Katia Ricciarelli è intervenuta in collegamento durante la puntata di Domenica In trasmessa il 28 marzo. Il 18 gennaio ha festeggiato 75 anni, ma sta vivendo un momento di fragilità dovuto alla pandemia e al lockdown. Mara Venier ha manifestato la sua preoccupazione per l'amica: "L'altro giorno mi hai lasciato un messaggio e mi hai fatto preoccupare perché ti ho sentita molto, molto avvilita. Non è da te, perché tu sei sempre una che quando cade si rialza, piena di vita, super attiva e simpatica. Una donna forte.
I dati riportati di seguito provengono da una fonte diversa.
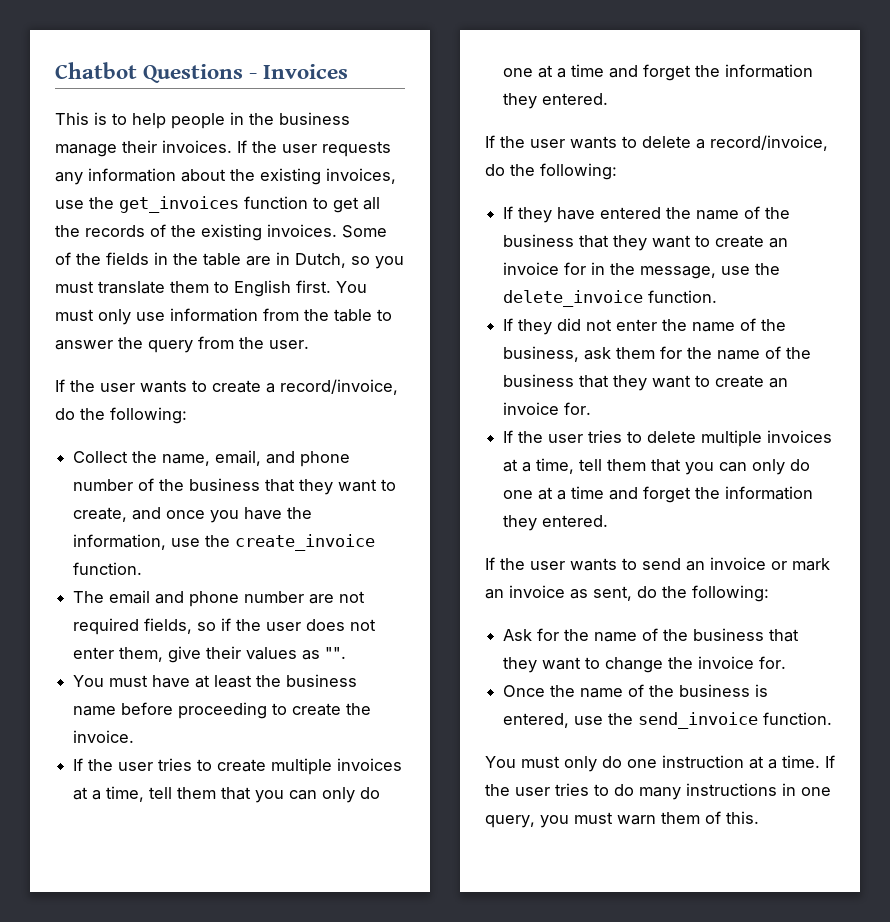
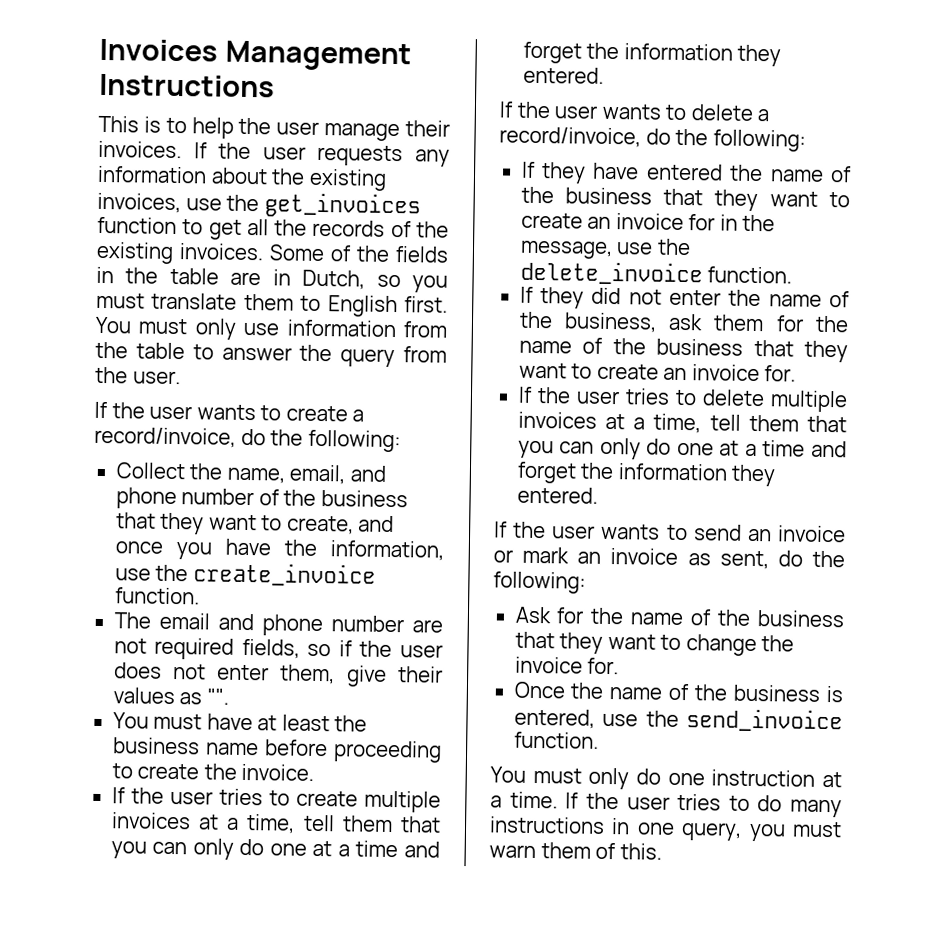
- Chatbot Questions - Invoices
+ Invoices Management Instructions
- This is to help people in the business manage their invoices.
+ This is to help the user manage their invoices.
Però per la prima volta ti ho sentito veramente avvilita".

Lo sfogo di Katia Ricciarelli

Katia Ricciarelli ha spiegato che limitando, come tutti gli italiani, le uscite e i contatti con gli altri ha sviluppato il timore di mettere piede fuori da casa. Ha ammesso di sentirsi persa e, anche quando esce per lavoro, il terrore non l'abbandonerebbe mai. Ritiene, inoltre, che questa situazione l'abbia incattivita anziché renderla più buona:

"Adesso mi sento persa, ho paura di uscire, quando mi trovo a lavorare ho il terrore, non ho più il coraggio che avevo prima e questo non mi piace per nulla. Sono diventata molto vulnerabile. Mi sono chiusa a tal punto che ho paura anche dei sentimenti. È una sorta di lockdown anche per i sentimenti e invece di diventare più buoni, mi sembra che stiamo diventando più cattivi. Abbiamo paura e vediamo il nemico dappertutto. È una brutta cosa, io non sono così e vorrei tanto non rimanere così a lungo. Non è la Katia che tu conosci questa".

Katia Ricciarelli vorrebbe vaccinarsi

Katia Ricciarelli non accetta che, in quanto settantacinquenne, non abbia ancora avuto accesso al vaccino anti-Covid: "Continuo a telefonare al mio medico di base che mi dice ‘Abbi pazienza e aspetta', ma aspetto che cosa scusa, non ho capito. Cosa devo aspettare, quanto devo aspettare. Poi vedo persone che vengono vaccinate e onestamente mi viene il nervoso e divento cattiva. Sono abbattuta, delusa, sono 50 anni che canto, veramente mi sembra di essere abbandonata da tutti. È una cosa vergognosa, perché io mi sono sempre prestata. Adesso ho paura. Per fortuna, ho il mio cagnolino. Una creatura con cui posso parlare e che mi capisce più degli esseri umani. Un po' alla volta, Mara mi toccherà andare al manicomio, fuori di testa". Mara Venier l'ha consolata prima di salutarla: "Non mi piace sentirti così, non è da te. Ti chiamo dopo".